O viés técnico das consultas ao usuário 📊
O design dessas consultas geralmente atrai perfis com alta fidelidade, deixando de fora aqueles que não participam de fóruns ou redes. A amostra de 12.426 pessoas representa apenas 0,04% da base instalada, uma margem estatística que não suporta uma análise robusta. Além disso, as respostas são contaminadas por modismos passageiros ou pensamento de grupo, onde o usuário diz o que acredita que deve dizer. Para uma identidade de marca sólida, basear mudanças em dados tão frágeis é como construir um arranha-céu sobre areia movediça.
O branding como serviço técnico ao fã número um 🎮
Se isso se espalhar, logo a PlayStation redesenhará seus controles com base no voto de 30 tuiteiros com 400 seguidores cada um.

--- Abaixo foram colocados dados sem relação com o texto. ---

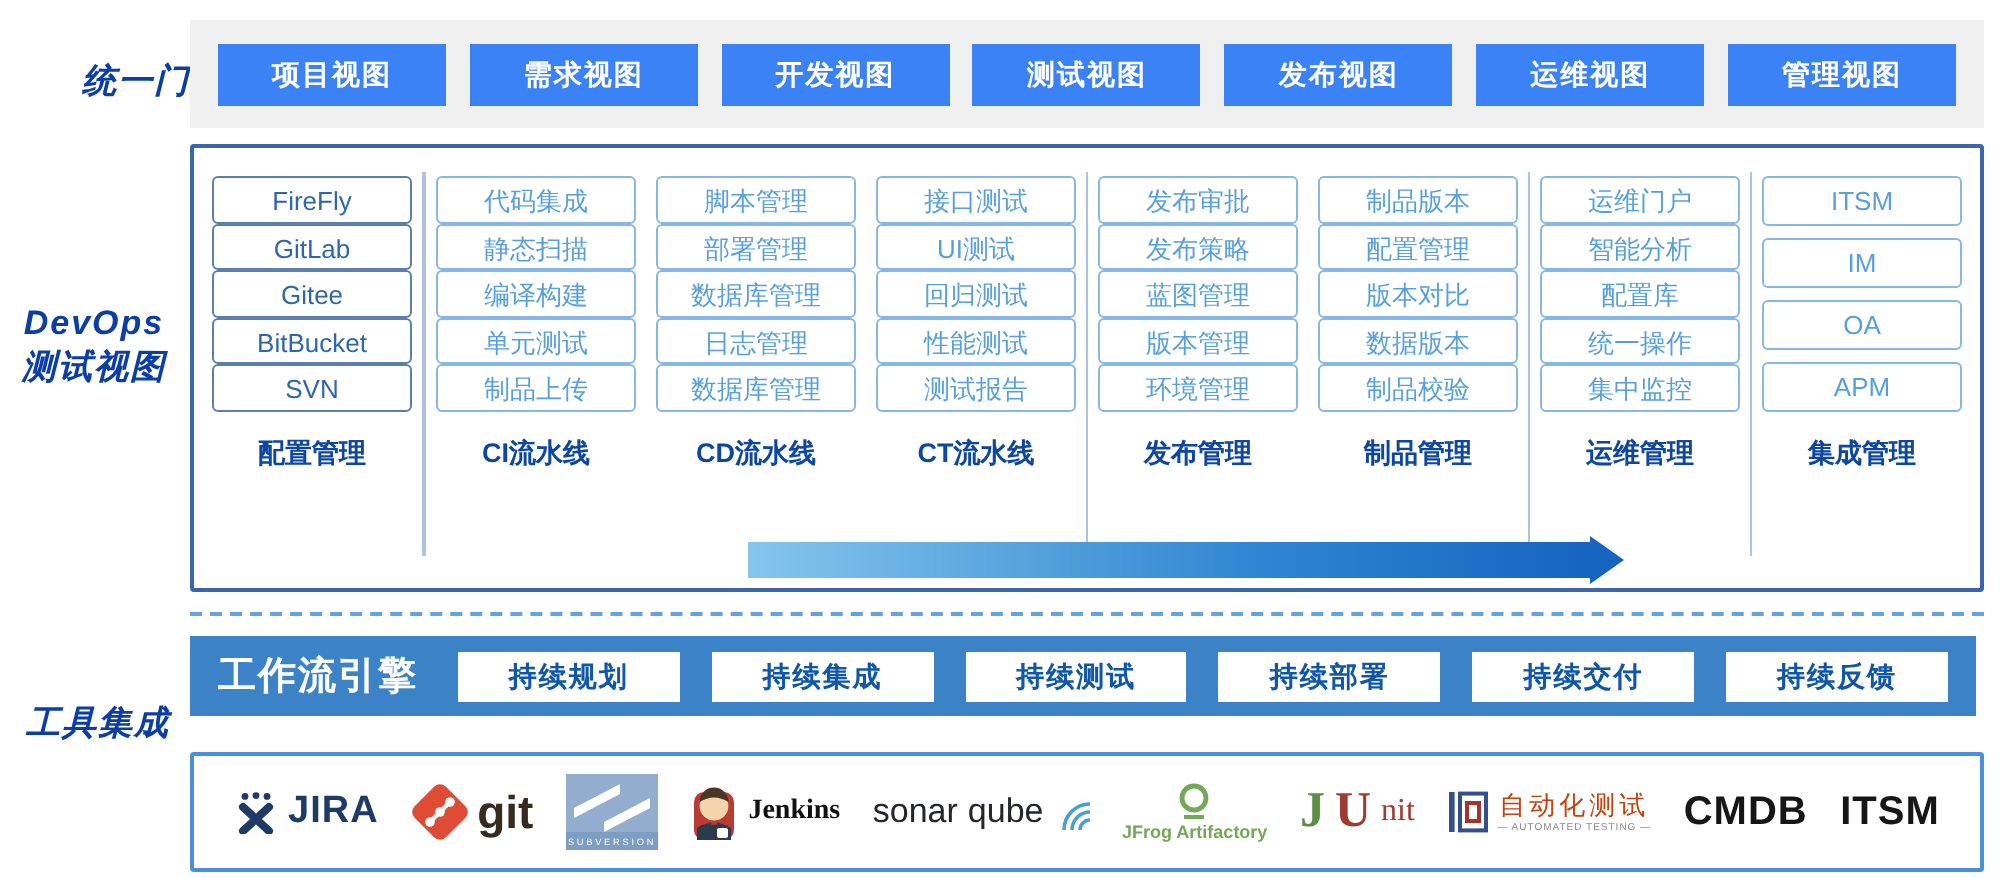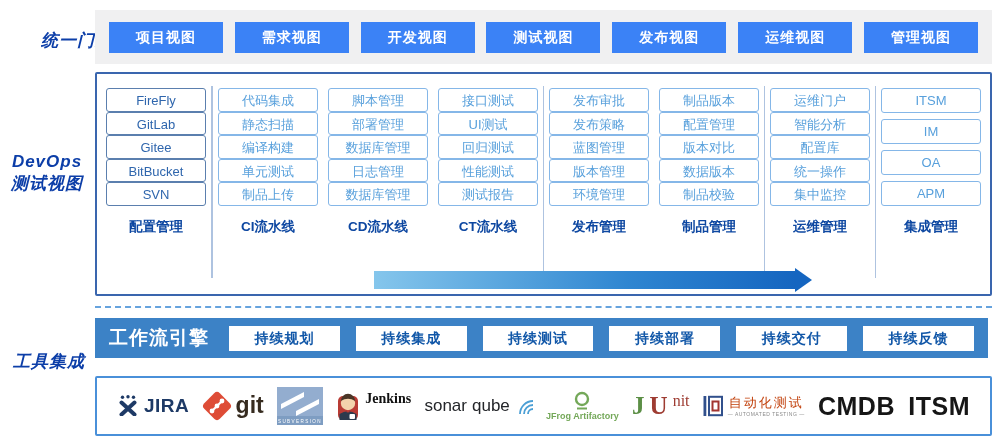"JIRA" .logo { align-items: none -> center }
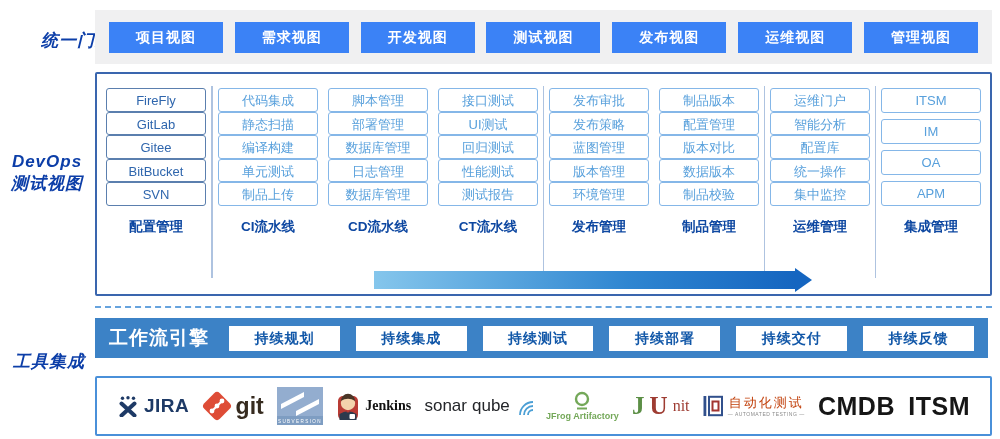"CMDB" .blk-text { font-size: 25px -> 20px }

Imagine uma pesquisa onde 10.000 pessoas pedem que o próximo DualSense tenha formato de baguete porque está na moda no TikTok. Enquanto isso, os 29 milhões restantes descobrem a mudança quando abrem a caixa e se deparam com um controle alongado que não cabe na mesinha. Então sim, perguntar é bom, mas deixar que 12.426 almas decidam o futuro de 30 milhões é uma receita para o caos.